Commercials are America’s best-attended school

by Pat Piper

At 5:52pm last Tuesday, every channel on my television (not counting HBO) had a commercial. Fox News, CNN and MSNBC were all selling something, as were the Baltimore TV stations and all of the Washington, D.C. stations. I was trapped. It was a convergence of that horrible Gecko, two turtles lauding the days of dial-up to get online and the always-happy-always-annoying Crystal Koons and her cars, among others, that sent me to the refrigerator for a beer.

In case you’ve been counting, in 1960 an hour-long television show had 51 minutes of content. This year, the content quotient is 42 minutes — or to put it another way, 18 minutes of commercials. This is progress, and if society continues to prosper, I bet we can get an hour’s content down to 30 minutes by 2020.

The Super Bowl, which used to have something to do with football, is selling a 30-second commercial for $2.7 million. The first television commercial — for a Bulova Watch during a Brooklyn Dodger game back in 1941 — cost $9 and ran 20 seconds.

This year, Fox television is carrying the Super Bowl, but the viewers won’t be able to afford anything offered in the commercials because rebate checks aren’t going to be sent until June. So we’ll have to sit through four hours of ads, which means a lot of folks will be getting up to get a beer. Makes one think they oughta sell beer during that time … but of course we wouldn’t see it because we’ve already left the room. Another missed opportunity.

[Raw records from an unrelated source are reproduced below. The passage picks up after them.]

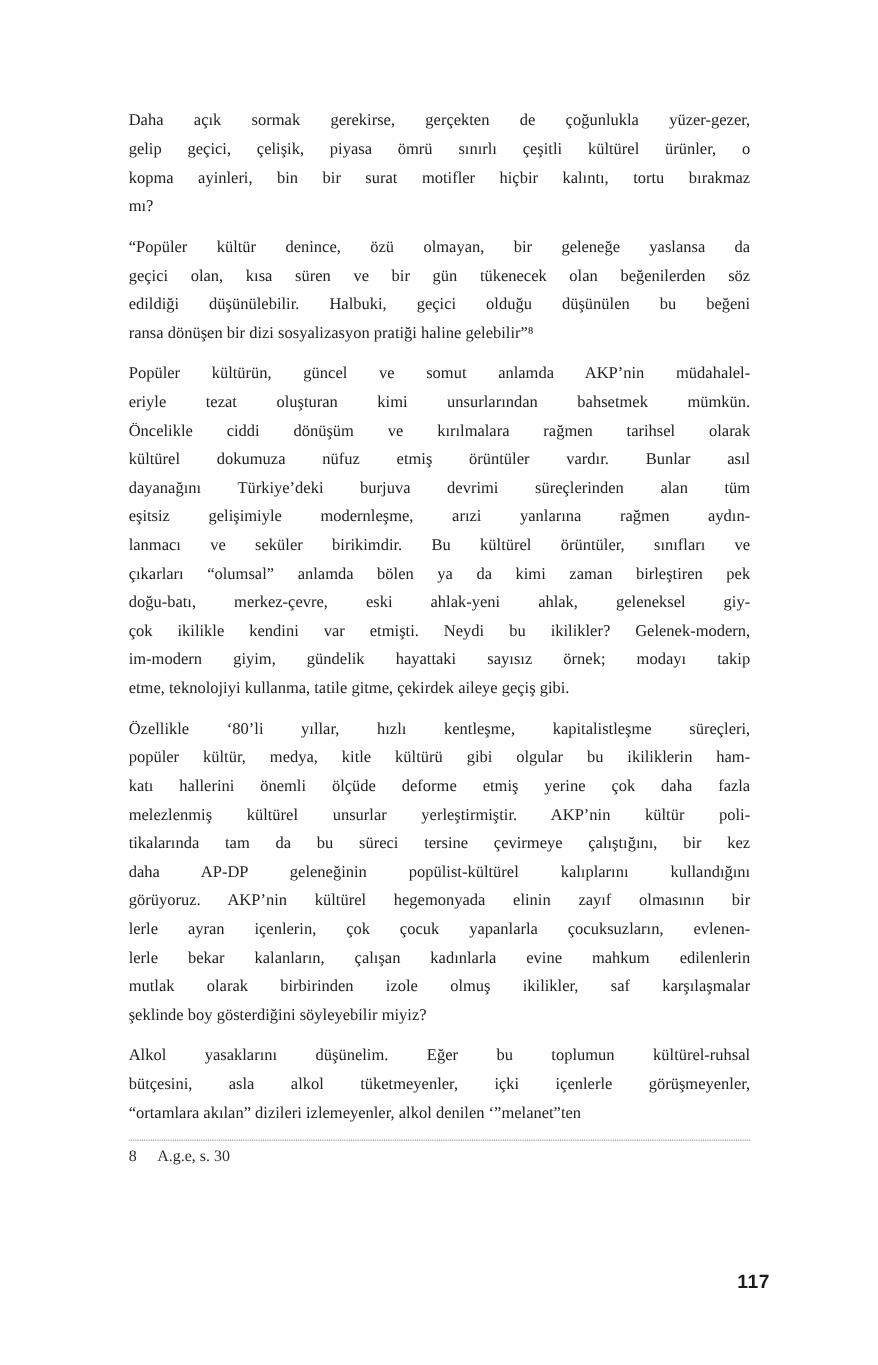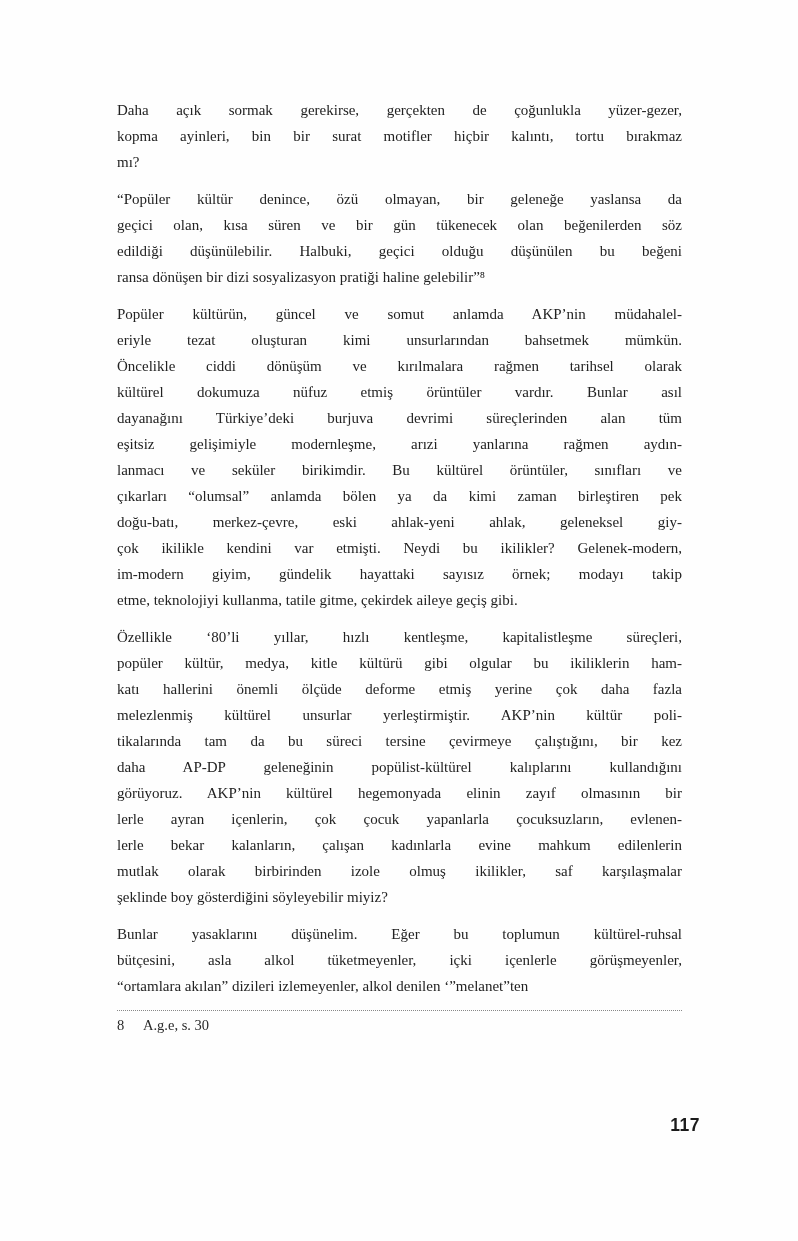"gelip geçici, çelişik, piyasa ömrü" div.line { html: none -> <div>gelip geçici, çelişik, piyasa ömrü sınırlı çeşitli kültürel ürünler, o</div> }
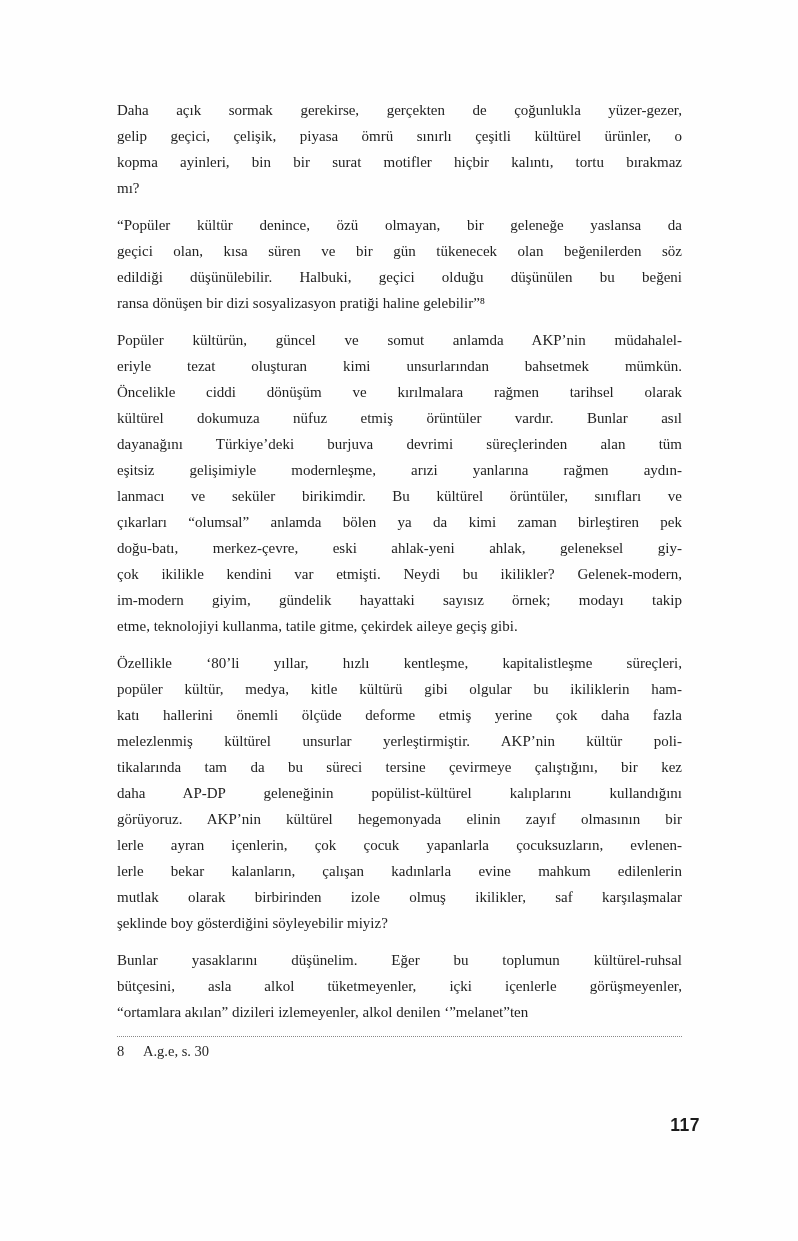"Bunlar yasaklarını düşünelim. Eğer bu" div.line { text: Bunlar -> Alkol }
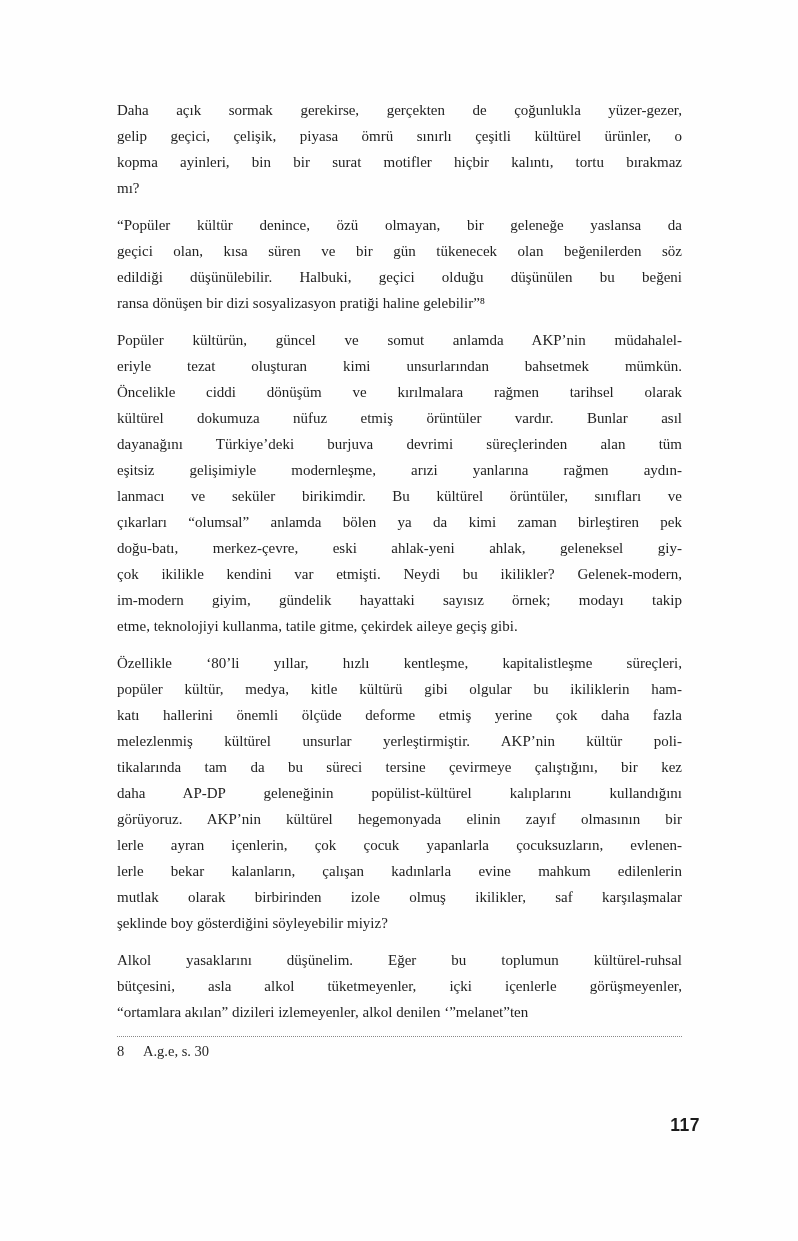"117" .page-number { top: 1115px -> 1155px }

Anyone with a pulse (and a remote control) understands that when a commercial for erectile dysfunction or a home security system comes on, the natural instinct is to change the channel as quickly as possible. We don’t like commercials. But as dumb as television station executives can be, they’re also smart enough to have conspired to run ads at the same time, thus forcing the viewer into picking one of the 1,279 30- and 60-second messages being aired. (The ad people don’t call them messages by the way — they say they are educating the viewer. I don’t mind being educated; just leave an option for Jerry Springer.)

The thing that is the most frightening about all of this education at the same time is that there are people who actually sit through all these ads, getting the entire education in total. Some might blame George Bush for some of the problems we have today, but I’m more inclined to the point the finger at the guy in the recliner watching non-stop carpeting ads four hours a day. It’s okay if he and his buddies stay in their houses, but the problem is these people actually vote.

People who study this stuff will tell you that we see more ads — television, billboards, magazines and, yes, newspapers — and we hear more radio commercials in one year than a person 50 years ago experienced in a lifetime.

And that’s good. We’re more educated now. Some of us are probably drinking more beer, too — but it’s not because we saw an ad for it on TV.

Pat Piper watches television 18 hours a day when he isn’t voting or buying beer. Since he’s originally from Chicago, he does both and often.